◆ Directions for this task ◆
Gather from the listing below each line that includes the word "determine", and copy it.

◆ Data shown ◆
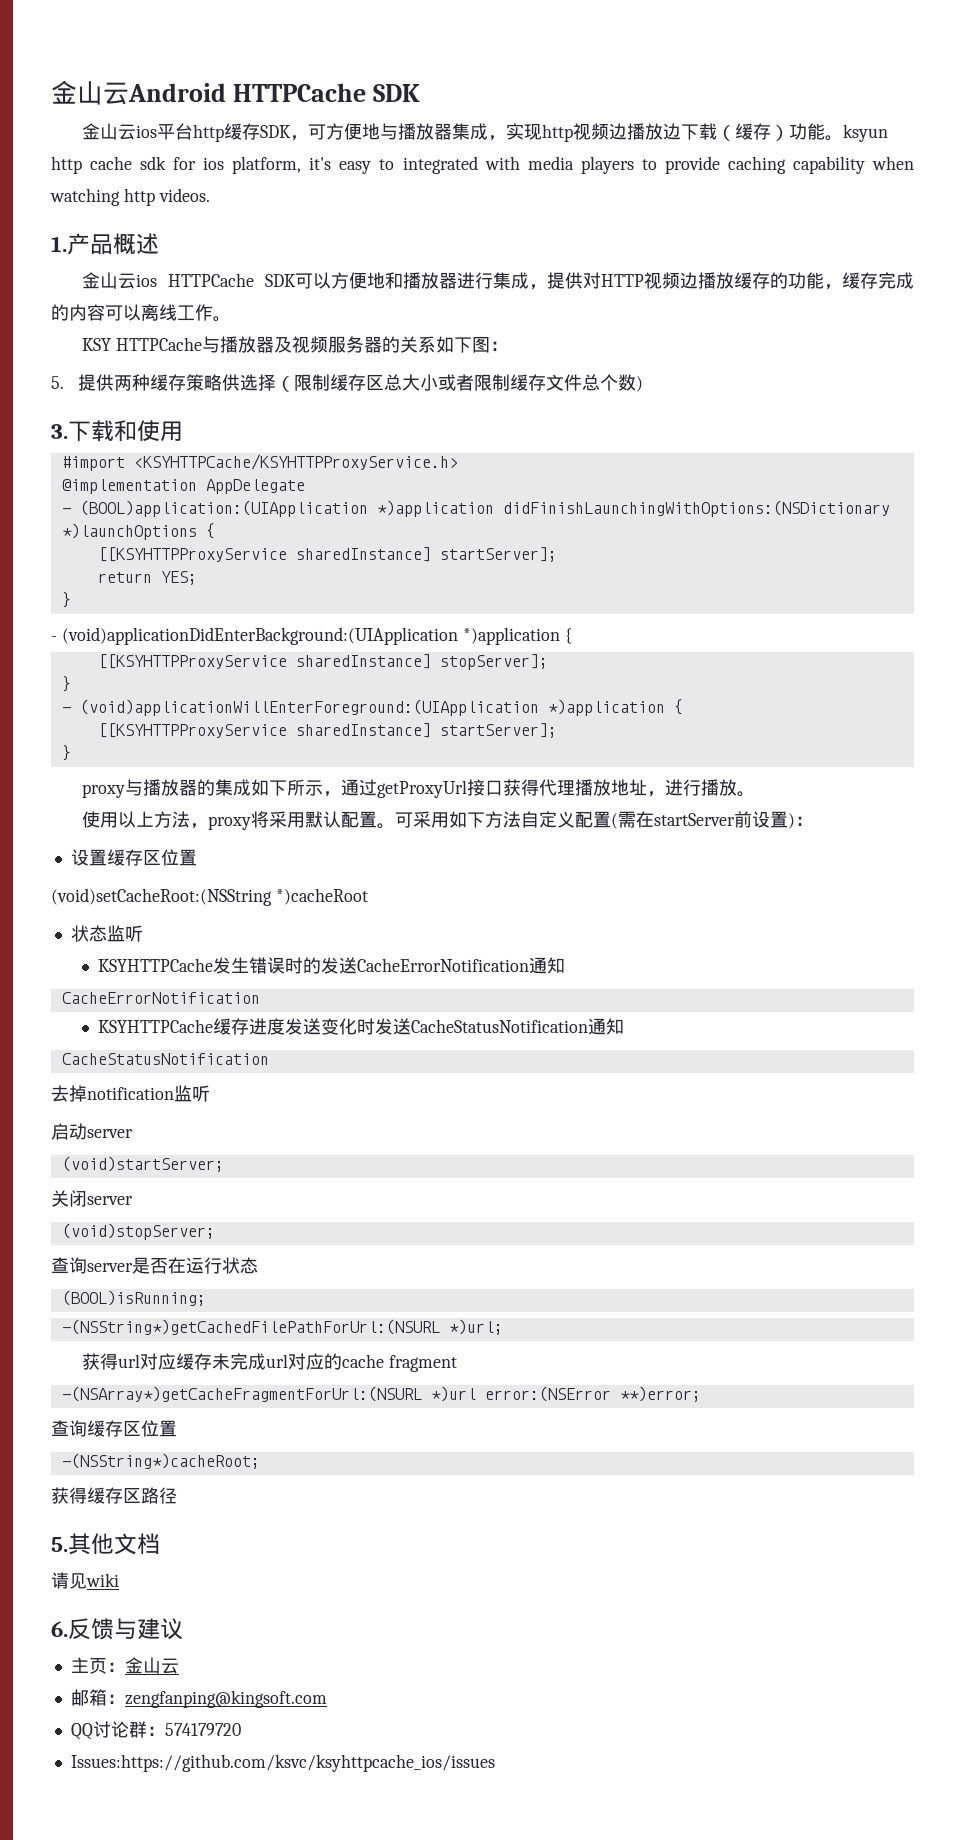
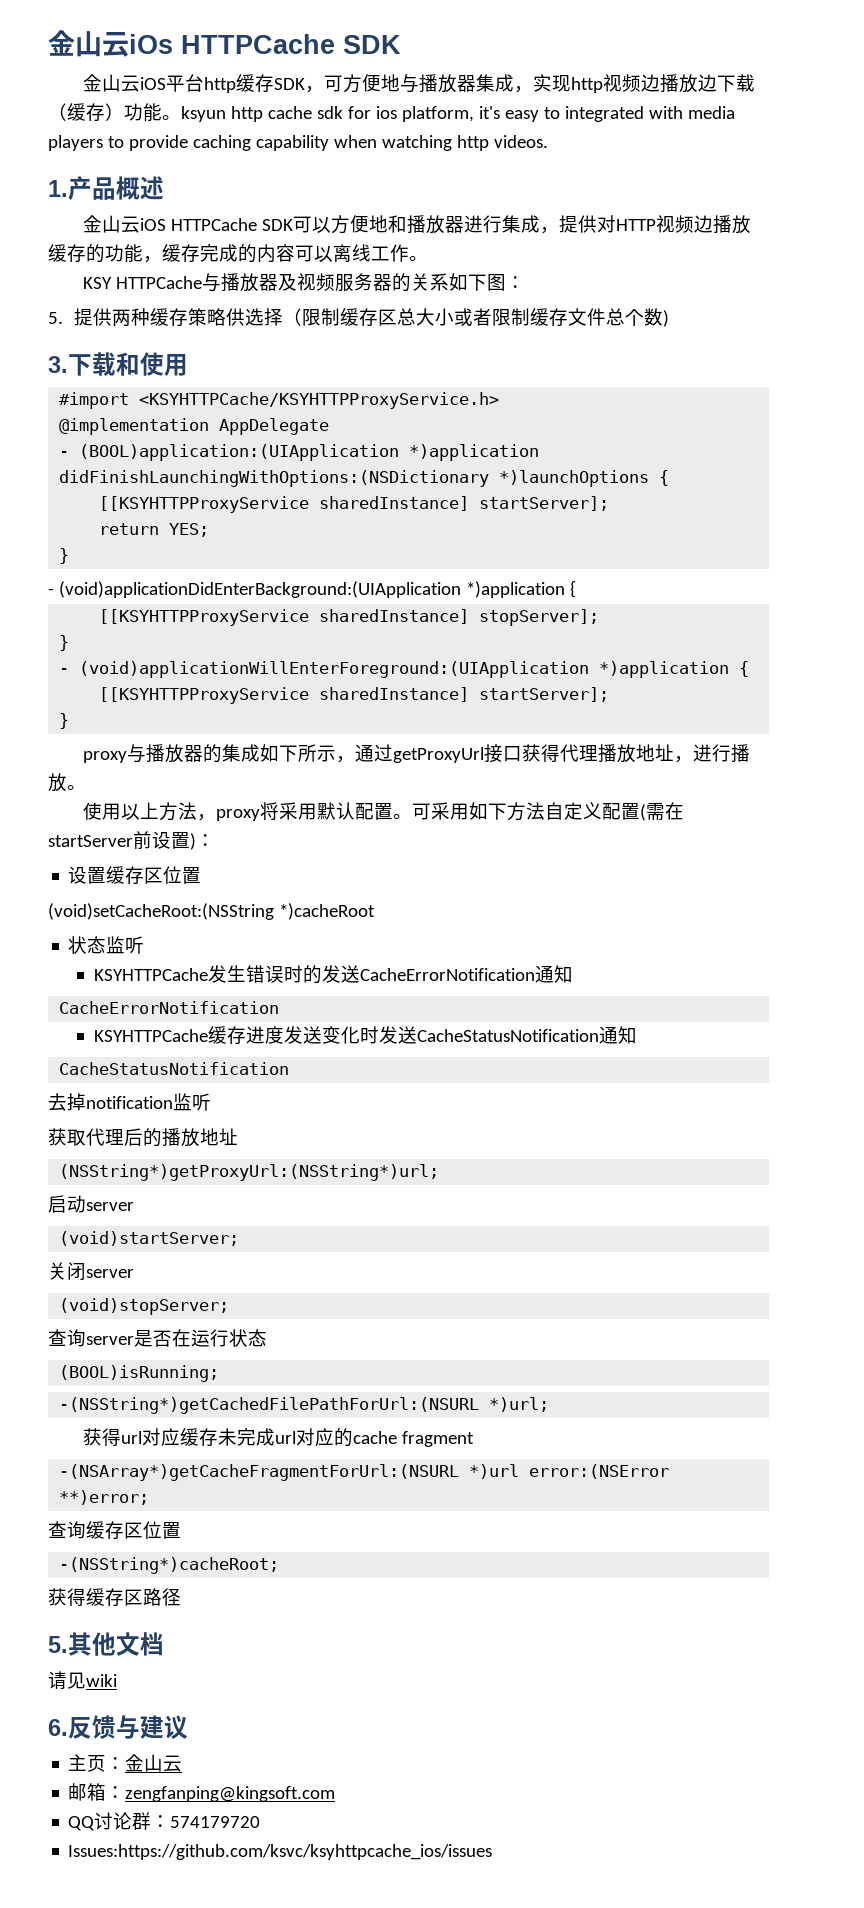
[51,80,226,105] 金山云Android -> [48,30,173,57] 金山云iOs
[135,125,157,138] ios -> [140,77,167,90] iOS
[135,274,157,287] ios -> [140,218,167,231] iOS
(210, 1093) none -> [48,1128,238,1147] [59,1164,440,1181] // 获取代理后的播放地址 // (NSString*)getProxyUrl:(NSString*)url;

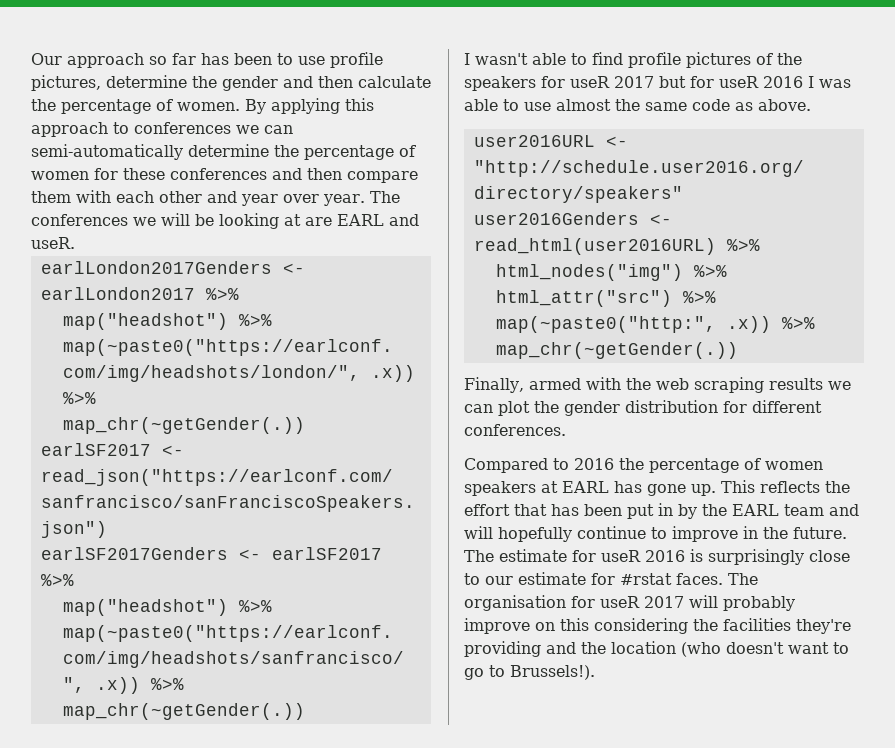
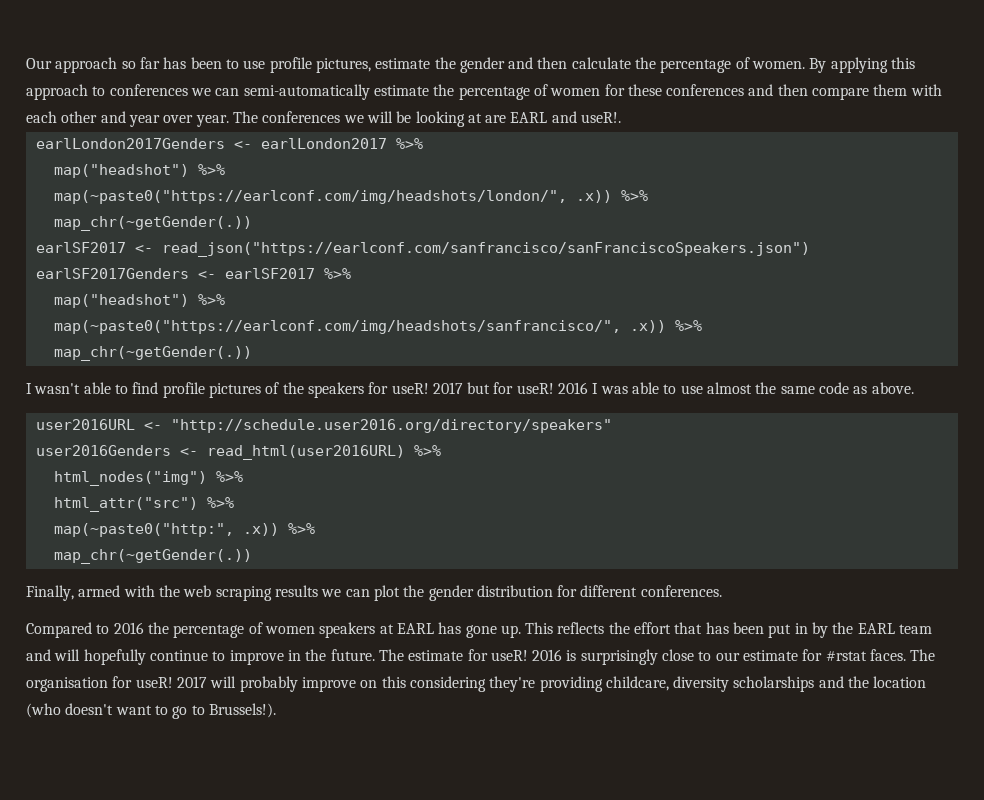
[106,75,187,88] determine -> [375,58,431,69] estimate
[188,144,269,157] determine -> [373,85,429,96] estimate
[31,237,75,249] useR. -> [581,112,622,123] useR!.
[570,76,610,88] useR -> [391,383,429,394] useR!
[719,76,759,88] useR -> [516,383,554,394] useR!
[601,550,641,562] useR -> [490,650,528,661] useR!
[600,596,640,608] useR -> [135,677,173,688] useR!
[693,618,851,634] [464,641,541,657] the facilities they're providing -> [489,676,815,692] they're providing childcare, diversity scholarships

◆ Finished exercise ◆
[106,75,187,88] determine -> [375,58,431,69] estimate
[188,144,269,157] determine -> [373,85,429,96] estimate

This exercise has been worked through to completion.